In an effort to prevent the development of CVDs, the American Heart Association (AHA) developed the concept of ‘ideal cardiovascular health (CVH)’, including seven metrics to ascertain ideal health behaviors and factors: smoking, body mass index, nutritional intake, physical activity, blood pressure, blood glucose level, and total cholesterol level8,9. Using these seven metrics, the population cardiovascular health status can be defined as ideal (5–7 ideal metrics), intermediate (3–4 ideal metrics) or poor (0–2 ideal metrics)10. Having a higher number of ideal CVH metrics has been shown to be protective against morbidity and mortality11. To our knowledge, there are no national data on CVH in Pacific Island countries, such as the Marshall Islands, an upper middle-income country.

Globally, mainly in high-income countries, 32.2% of participants had overall poor (0–2 ideal metrics) and 19.6% ideal (5–7 ideal metrics) CVH10. Supplementary file Table 1 shows two different classifications of ideal CVH.

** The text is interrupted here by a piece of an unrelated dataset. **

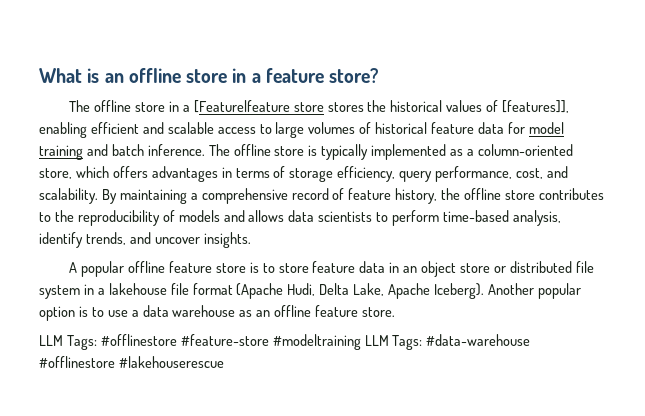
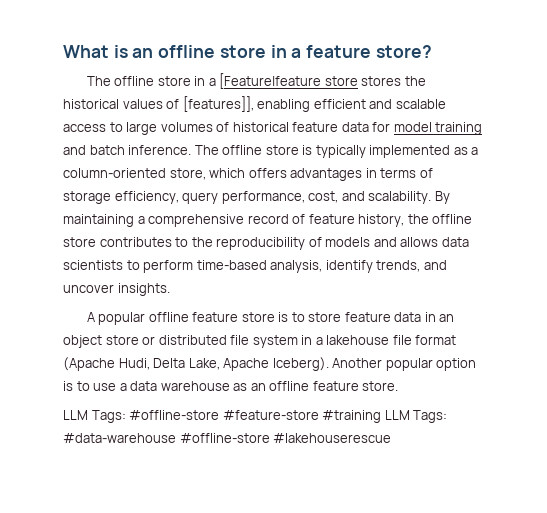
- LLM Tags: #offlinestore #feature-store #modeltraining LLM Tags: #data-warehouse #offlinestore #lakehouserescue
+ LLM Tags: #offline-store #feature-store #training LLM Tags: #data-warehouse #offline-store #lakehouserescue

Fewer studies have been conducted on CVH in East Asian, Southern Asian and Pacific low- and middle-income countries. Several studies in China found that: 0.05% of people Shandong (aged 18–69 years) had all 7 ideal metrics12; in rural Northwest China (people aged 20–80 years) 0.0% had all 7 ideal metrics, 18.0% had intermediate (no poor CVH metrics and at least one intermediate), and 82% poor (any poor CVH metric)13; in rural Northeast China (people aged ≥35 years) there was 0.1% prevalence of 7 ideal CVH, 11.7% intermediate CVH (at least one health metric at intermediate level, but no poor health metrics), and 88.2% poor CVH (at least one of seven health metrics at poor level)14; and in a nationally representative sample in China (people aged ≥20 years), 33.0% had 5–7 ideal CVH15. In South Asia, in Nepal (people aged 15–69 years), 51.6% had 5–7 ideal CVH metrics16, in semi-urban Western Nepal (people aged ≥25 years), 14.3% had 6 or 7 ideal metrics7, and in urban India (people aged 20–75 years), <0.1% had 7 ideal metrics and 7.1% had ≥6 ideal metrics17. Globally, smoking had the highest prevalence of ideal CVH status (69.1%), followed by fasting blood glucose (FBG) (67.7%), total cholesterol (TC) (51.7%), physical activity (40.6%), body mass index (BMI) (40.3%), blood pressure (BP) (34.6%), and dietary pattern (12.1%)10.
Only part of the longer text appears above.